WORK REQUEST
Pick out each line of the records in which the word "sbin" appears.

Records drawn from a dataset

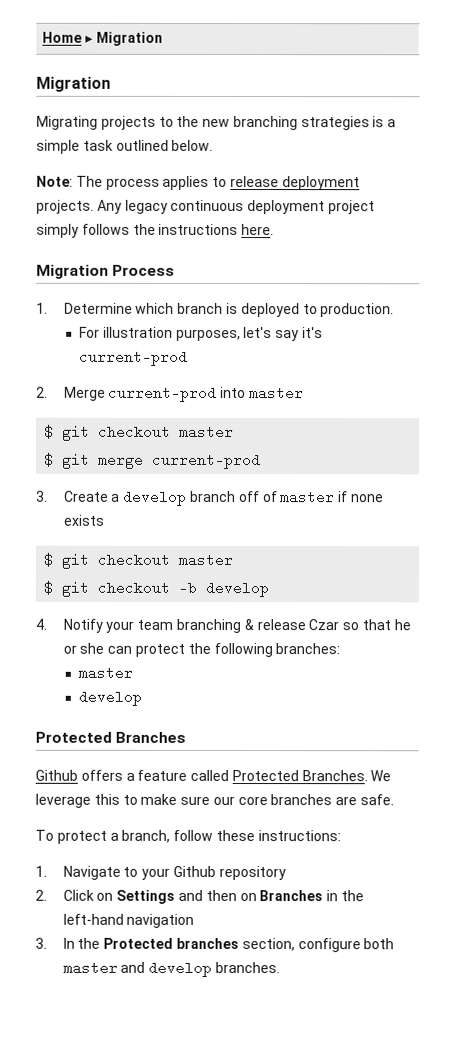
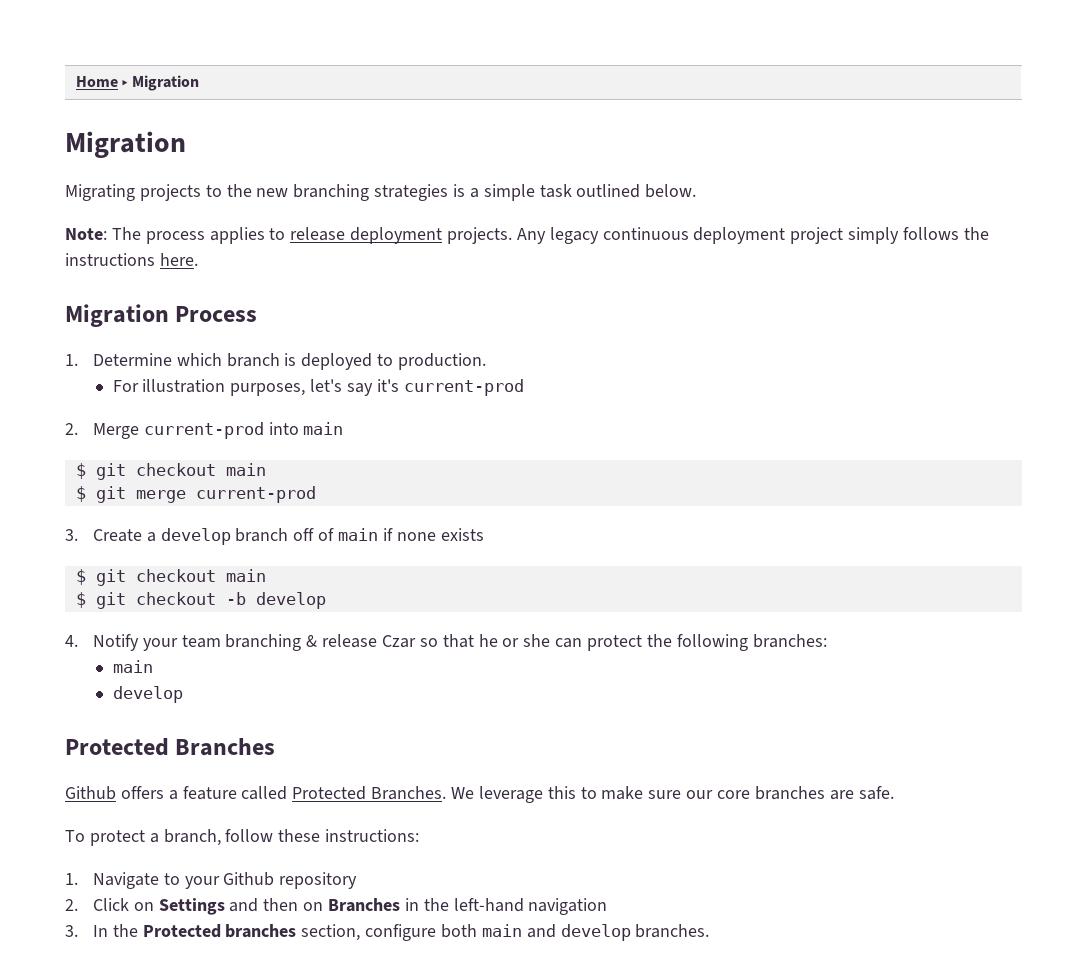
[249,386,305,401] [44,424,235,441] master // $ git checkout master -> [303,422,344,435] [75,463,266,480] main // $ git checkout main
[280,490,336,505] master -> [337,528,378,541] main
[178,552,234,568] master -> [225,569,266,582] main
[78,665,134,680] master -> [112,660,153,673] main
[62,960,118,975] master -> [481,924,522,937] main

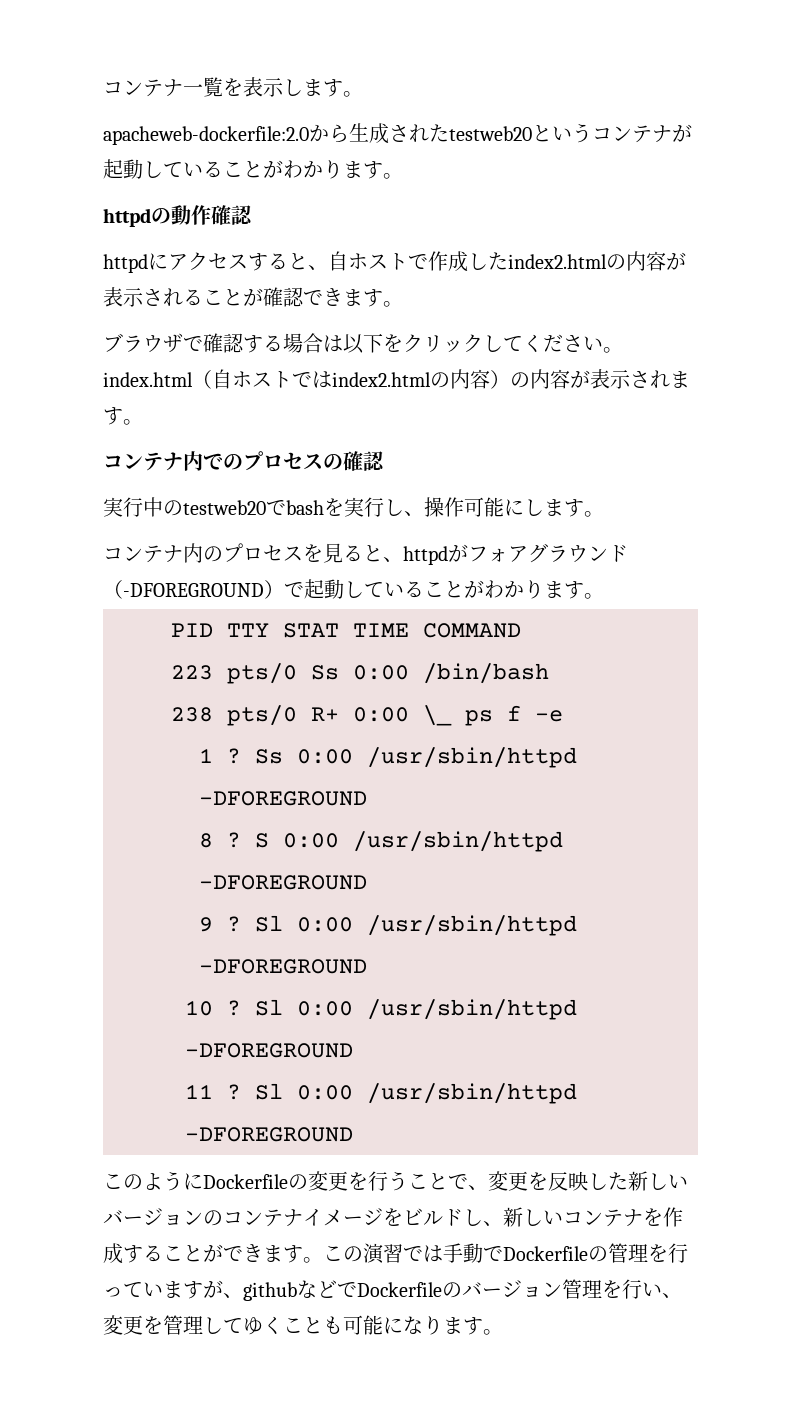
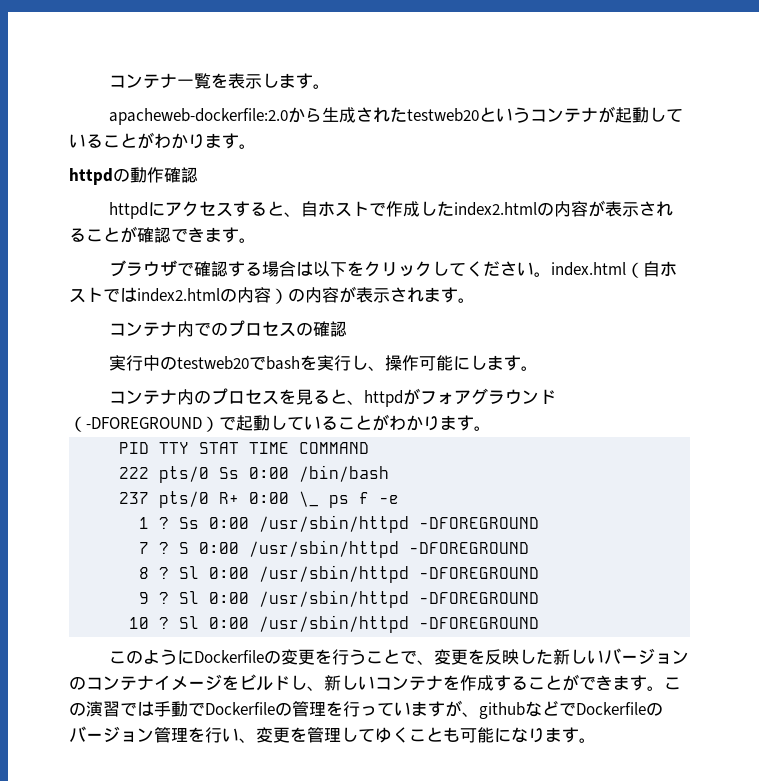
[171,665,213,680] 223 -> [119,467,150,479] 222
[171,707,213,722] 238 -> [119,492,150,504] 237
(367, 798) none -> [139,540,530,558] // 7 ? S 0:00 /usr/sbin/httpd -DFOREGROUND
[255,833,269,848] S -> [179,566,200,579] Sl
[185,1083,577,1104] [185,1127,353,1142] // 11 ? Sl 0:00 /usr/sbin/httpd -DFOREGROUND -> (540, 623) none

COMPLETED EXERCISE
(367, 798) none -> [139,540,530,558] // 7 ? S 0:00 /usr/sbin/httpd -DFOREGROUND
[185,1083,577,1104] [185,1127,353,1142] // 11 ? Sl 0:00 /usr/sbin/httpd -DFOREGROUND -> (540, 623) none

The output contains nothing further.